(Source records)
################
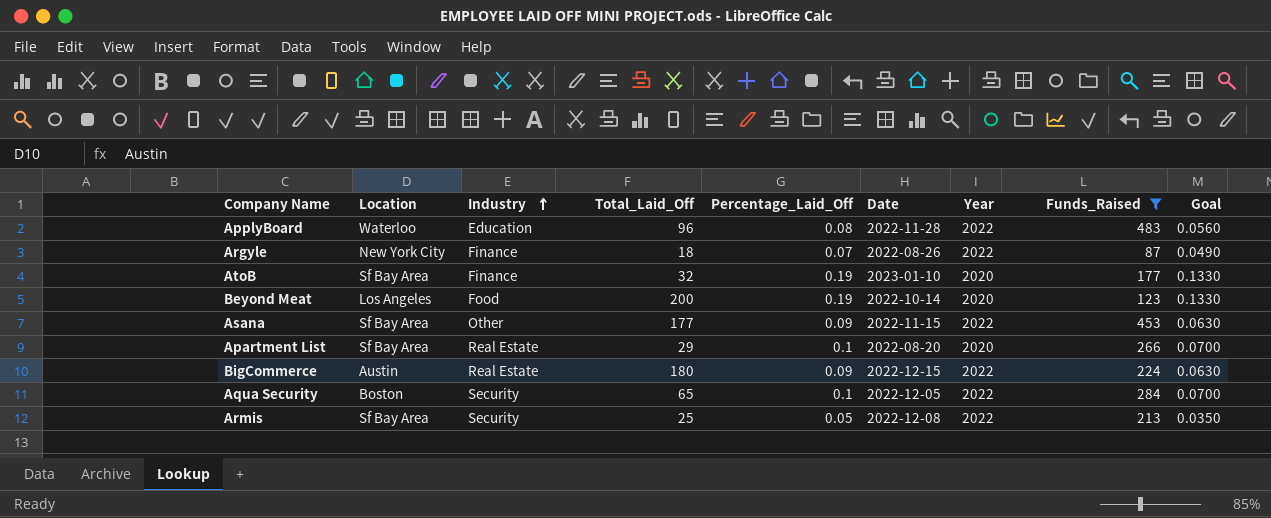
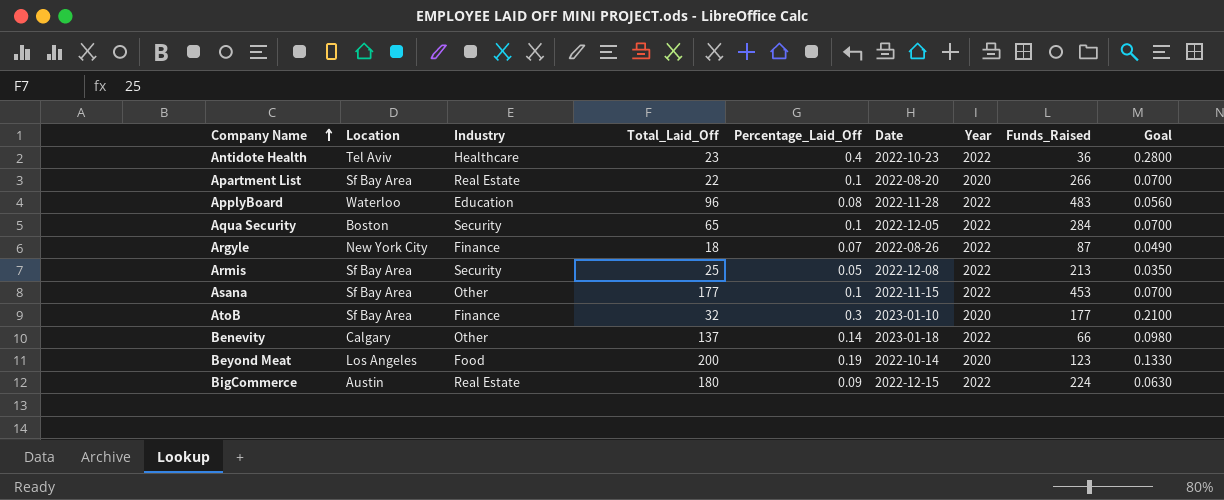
filter: Funds_Raised >= 87 -> none
row order: Industry ascending -> Company Name ascending
Apartment List | Total_Laid_Off: 29 -> 22
Asana | Percentage_Laid_Off: 0.09 -> 0.1
Asana | Goal: 0.0630 -> 0.0700
AtoB | Percentage_Laid_Off: 0.19 -> 0.3
AtoB | Goal: 0.1330 -> 0.2100

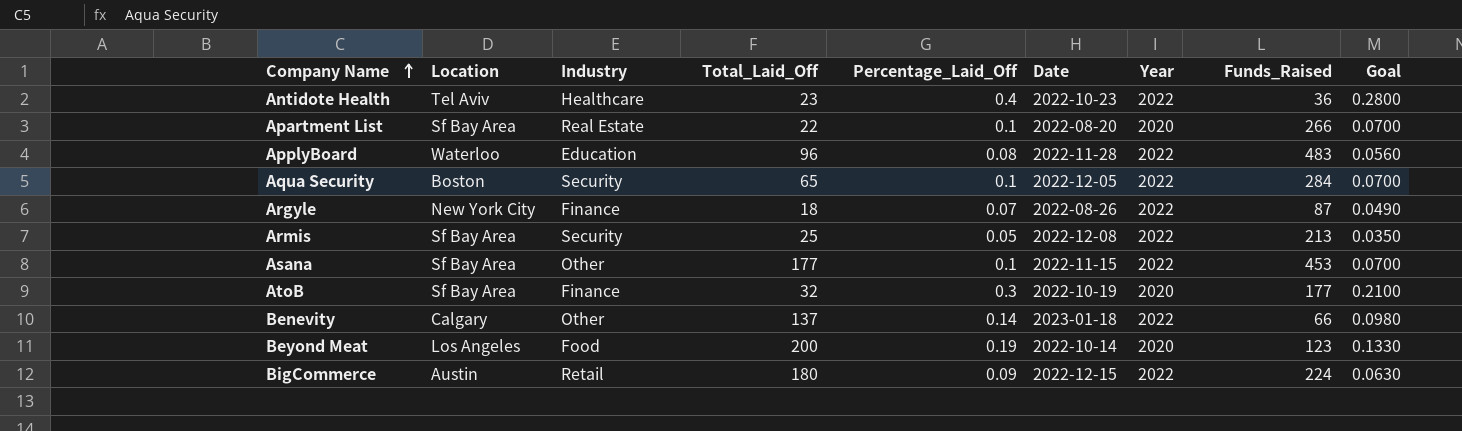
AtoB | Date: 2023-01-10 -> 2022-10-19
BigCommerce | Industry: Real Estate -> Retail

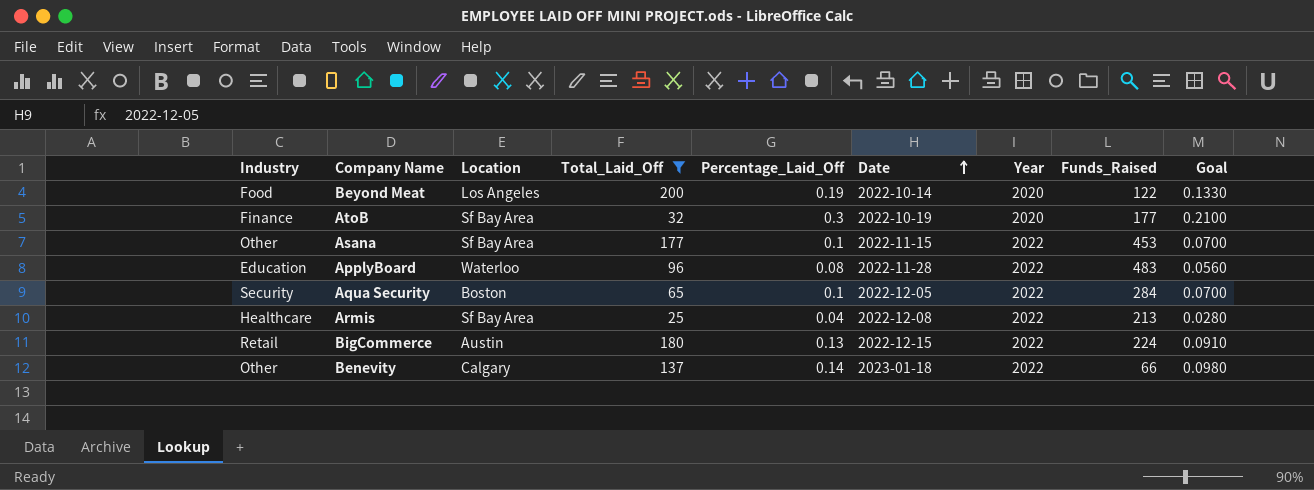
filter: none -> Total_Laid_Off >= 25
row order: Company Name ascending -> Date ascending
column Industry | position: 3 -> 1
Beyond Meat | Funds_Raised: 123 -> 122
Armis | Industry: Security -> Healthcare
Armis | Percentage_Laid_Off: 0.05 -> 0.04
Armis | Goal: 0.0350 -> 0.0280
BigCommerce | Percentage_Laid_Off: 0.09 -> 0.13
BigCommerce | Goal: 0.0630 -> 0.0910

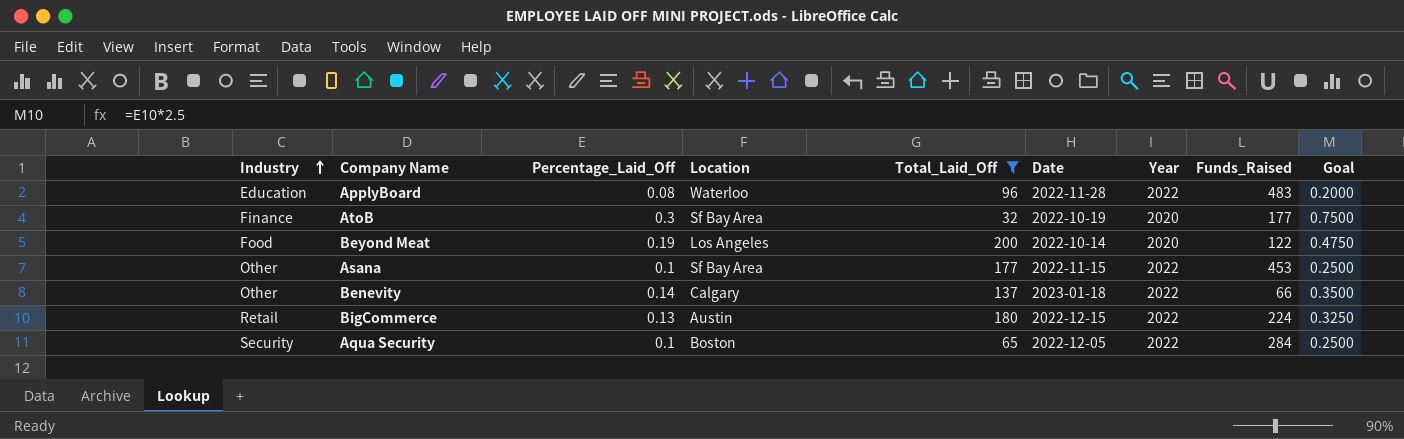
row order: Date ascending -> Industry ascending
column Percentage_Laid_Off | position: 5 -> 3
column Goal | formula: [Percentage_Laid_Off] * 0.7 -> [Percentage_Laid_Off] * 2.5
row Armis: Healthcare | Sf Bay Area | 25 | 0.04 | 2022-12-08 | 2022 | 213 | 0.0280 -> none

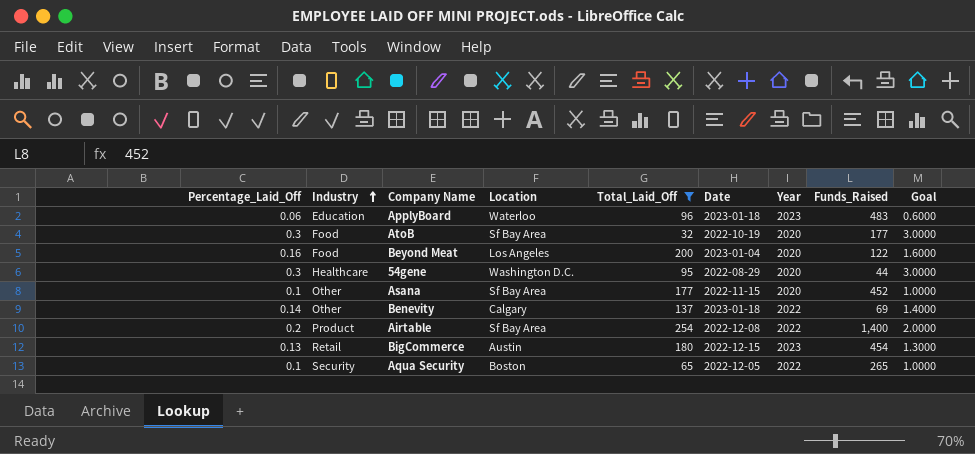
column Percentage_Laid_Off | position: 3 -> 1
column Goal | formula: [Percentage_Laid_Off] * 2.5 -> [Percentage_Laid_Off] * 10
ApplyBoard | Percentage_Laid_Off: 0.08 -> 0.06
ApplyBoard | Date: 2022-11-28 -> 2023-01-18
ApplyBoard | Year: 2022 -> 2023
AtoB | Industry: Finance -> Food
Beyond Meat | Percentage_Laid_Off: 0.19 -> 0.16
Beyond Meat | Date: 2022-10-14 -> 2023-01-04
row 54gene: none -> 0.3 | Healthcare | Washington D.C. | 95 | 2022-08-29 | 2020 | 44 | 3.0000
Asana | Year: 2022 -> 2020
Asana | Funds_Raised: 453 -> 452
Benevity | Funds_Raised: 66 -> 69
row Airtable: none -> 0.2 | Product | Sf Bay Area | 254 | 2022-12-08 | 2022 | 1,400 | 2.0000
BigCommerce | Year: 2022 -> 2023
BigCommerce | Funds_Raised: 224 -> 454
Aqua Security | Funds_Raised: 284 -> 265

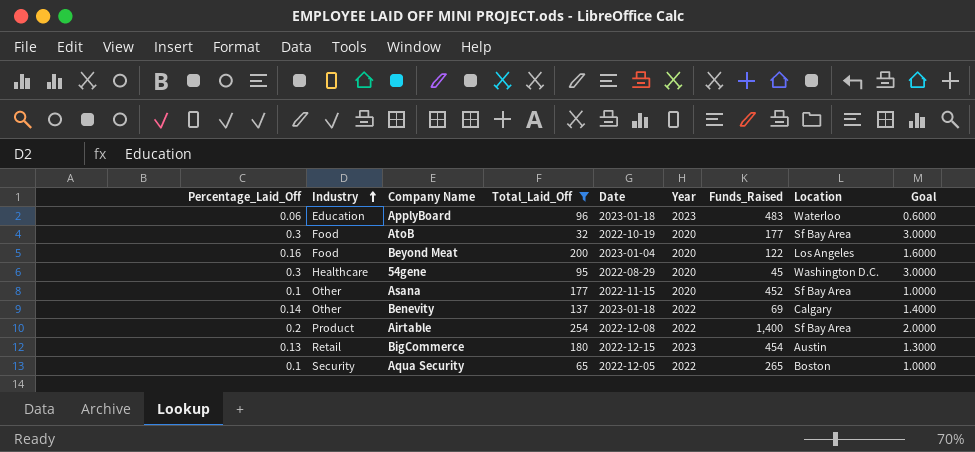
column Location | position: 4 -> 8
54gene | Funds_Raised: 44 -> 45

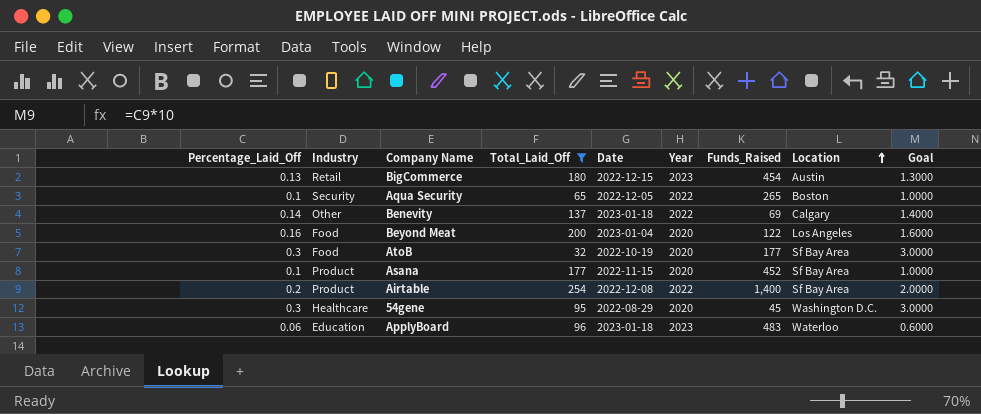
row order: Industry ascending -> Location ascending
Asana | Industry: Other -> Product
################
> [What is being asked] Output should consist of the lines above from the one with "Asana | Year: 2022 -> 2020" down to the one with "column Location | position: 4 -> 8", exact and without pictures.

> [Answer to the problem]
Asana | Year: 2022 -> 2020
Asana | Funds_Raised: 453 -> 452
Benevity | Funds_Raised: 66 -> 69
row Airtable: none -> 0.2 | Product | Sf Bay Area | 254 | 2022-12-08 | 2022 | 1,400 | 2.0000
BigCommerce | Year: 2022 -> 2023
BigCommerce | Funds_Raised: 224 -> 454
Aqua Security | Funds_Raised: 284 -> 265

column Location | position: 4 -> 8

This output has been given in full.